Keywords: physically restrictive locations, endangered sites, disabled visitors
"Jefferson's real autobiography is Monticello. You can walk around the house and you begin to see the man." (David McCullough, 1997)
Few can leave a visit to the home of Thomas Jefferson unaffected. From the plantation setting to the approach up the mountaintop and the first glimpse of the house, through each stop in the tour, Monticello reveals itself as the inspiring self-portrait of a heroic Renaissance man. As visitors pass through each room, Jefferson's architectural vision gives structure to his ceaseless curiosities and diverse accomplishments, and the artifacts and stories encountered in each location all make Jefferson, his ideas and his world come to life.

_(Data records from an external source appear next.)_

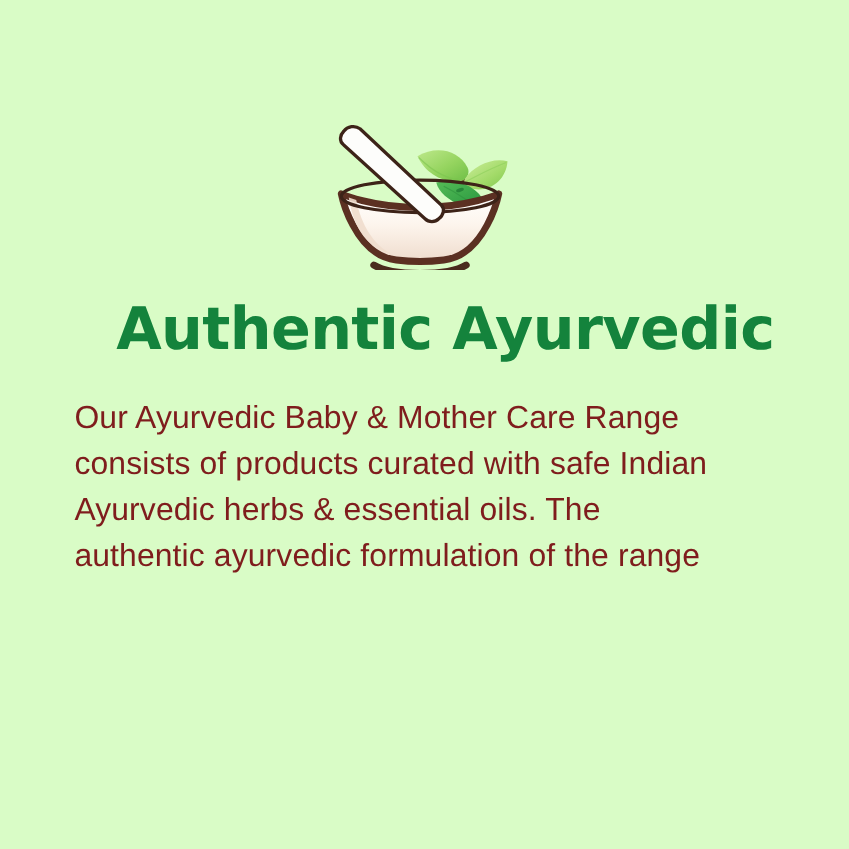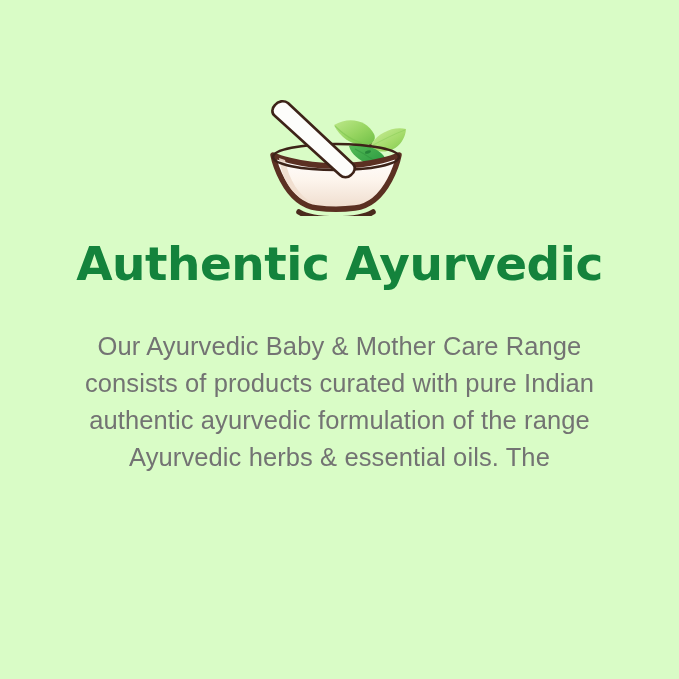"Authentic Ayurvedic" .headline { margin: 12px -> 0; text-align: center -> right }
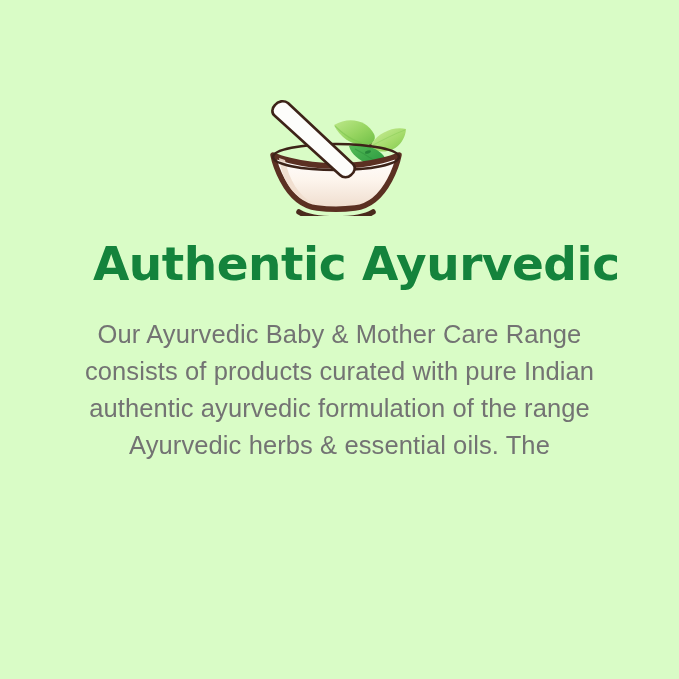"Our Ayurvedic Baby & Mother" .body-copy { color: #737373 -> #7f1d1d; text-align: center -> none }
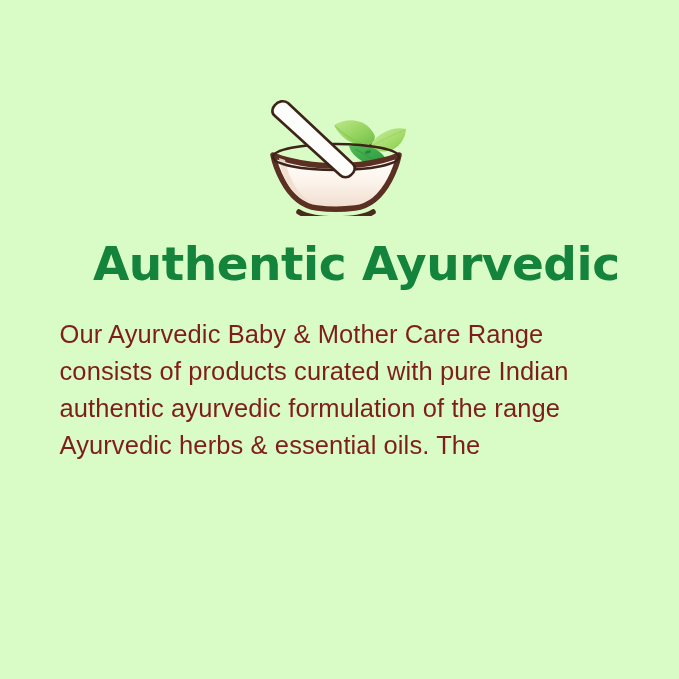"consists of products curated with" span.line { text: pure -> safe }
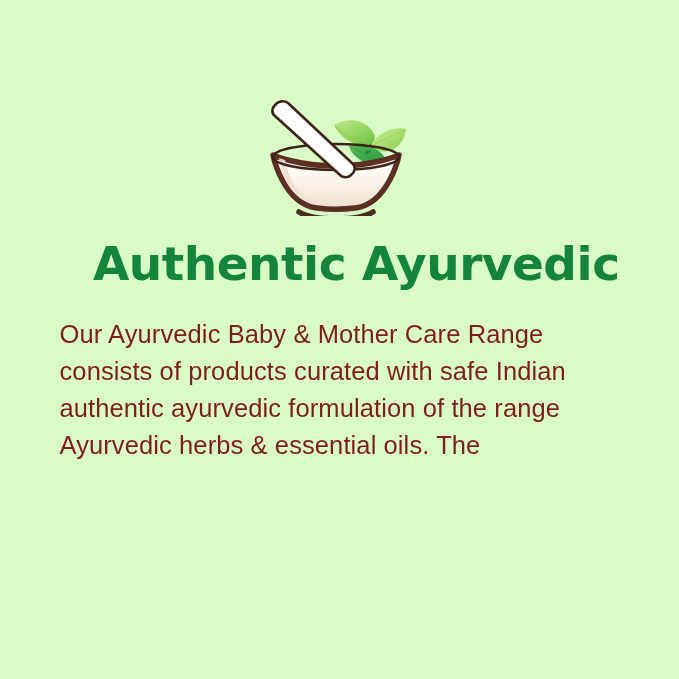"authentic ayurvedic formulation of the" span.line { order: before "Ayurvedic herbs & essential oils." -> after "Ayurvedic herbs & essential oils." }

Developing a compelling electronic experience that elicits similar reactions from on-line audiences is a daunting task. While it is impossible to recreate the feeling of being there, well-conceived orchestration of multimedia's most engaging ingredients - comprehensive databases, compelling 3D visualizations, intelligent mapping, rich audio/video, intuitive user interfaces and great content - can transport viewers' imaginations to places they have never been.
Fixed Presentation or Dynamic Tool
One of the first considerations in determining how to realize a place-based Web site is to determine how dynamic the offering needs to be. If the subject of the site is a location where active research or ongoing reinterpretation is happening, or where collections are growing or changing, a fixed or canned presentation would become inadequate over time, or require considerable maintenance to update. Conversely, a database-driven dynamic solution might be a waste of effort and money if the content never needs to change. To illustrate the differences and appropriateness of each of these approaches, the fixed Yin Yu Tan' site at the Peabody Essex Museum will be contrasted with the dynamic Atlas of the Valley of the Kings for the Theban Mapping Project.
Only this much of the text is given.